I've seen other questions who shared this same issue here and here, but the solutions are not working for us. Our users are confused with the checkboxes since they haven't seen them on other apps before and it's making them more paranoid about the access they give.
Our app requires contacts and calendar read-only access to function, and i've tried many tricks mentioned by others but none of them worked:
- We added email, profile, openid in Cloud Console scopes, the checkboxes still appear
- We split login from authorization access, the checkboxes still appear.
Are we missing anything?

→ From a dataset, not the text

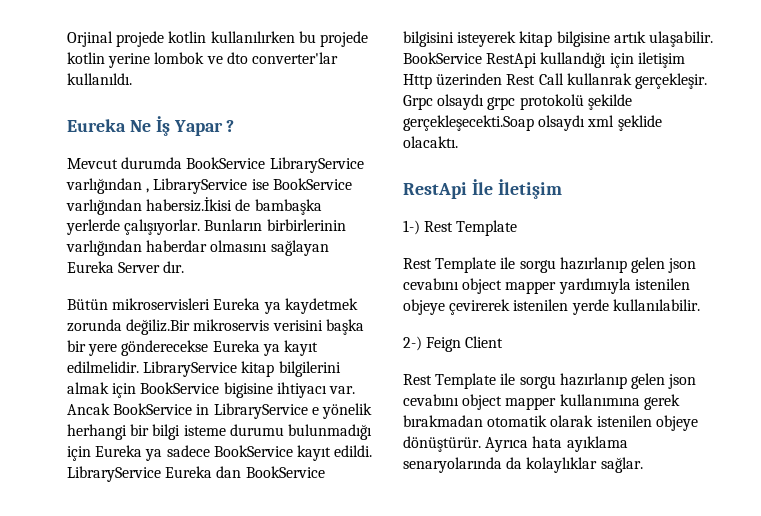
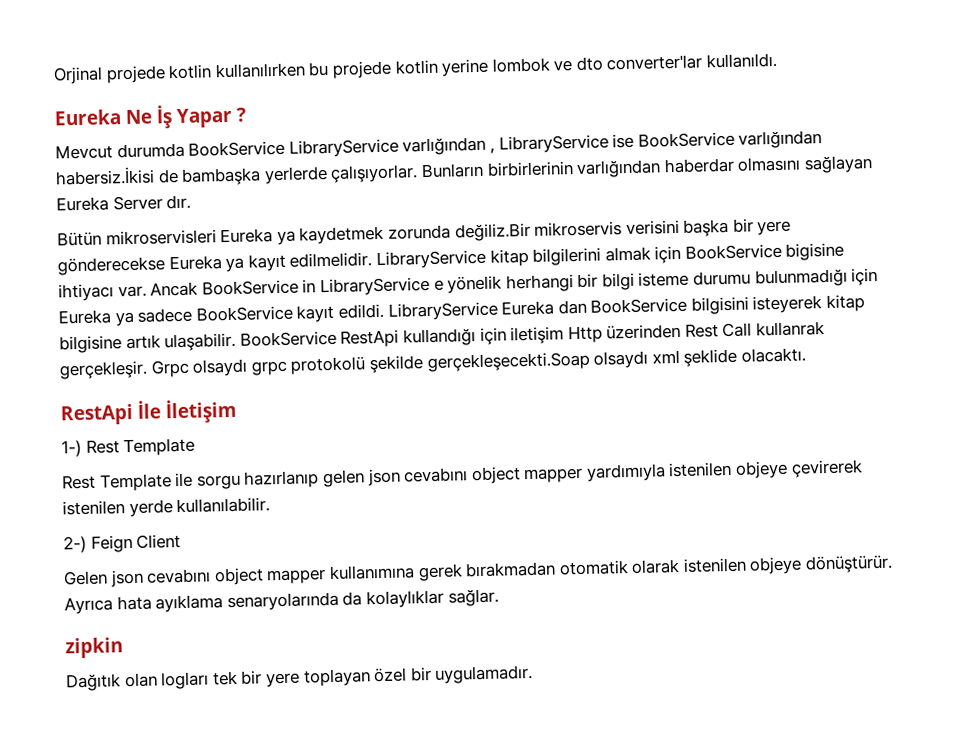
[403,373,665,389] Rest Template ile sorgu hazırlanıp gelen -> [63,570,108,586] Gelen
(643, 465) none -> [65,637,123,659] [66,664,534,692] // zipkin // Dağıtık olan logları tek bir yere toplayan özel bir uygulamadır.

It seems if we only ask for 1 permission, it might solve the problem, but it's too inconvenient to ask the user to open 3 popups to authorize access.
Feedback to Google Team:. Granular permissions are definitely in the right direction for user privacy, but:
- Process penalizes apps with granular permissions (e.g. if i ask for all calendars.readonly, and events.readonly, those force to show 2 checkboxes, whereas if i ask for only 1 super permission like Calendly's "edit/manage/delete all calendars and events", it doesn't show a checkbox.
- Introduces a lot of inconvenience and unnecessary fear for the user.
- Not all apps have the same granular permissions, and it's rewarding old apps (like Calendly) who are not yet impacted by granular permissions, whereas new apps are inherently disadvantaged.
Ideas:
- Allow app developers to select which permissions are optional vs required
- Add an explanation field that shows the utility next to each permission requested to the end-user, and this could be added to the app review process for sensitive scopes.
- Make authorizing new permissions super fluid 1-2 clicks away, instead of opening a popup. Think how mobile apps ask for contacts permission, it's granular, contextual and only 1 click away.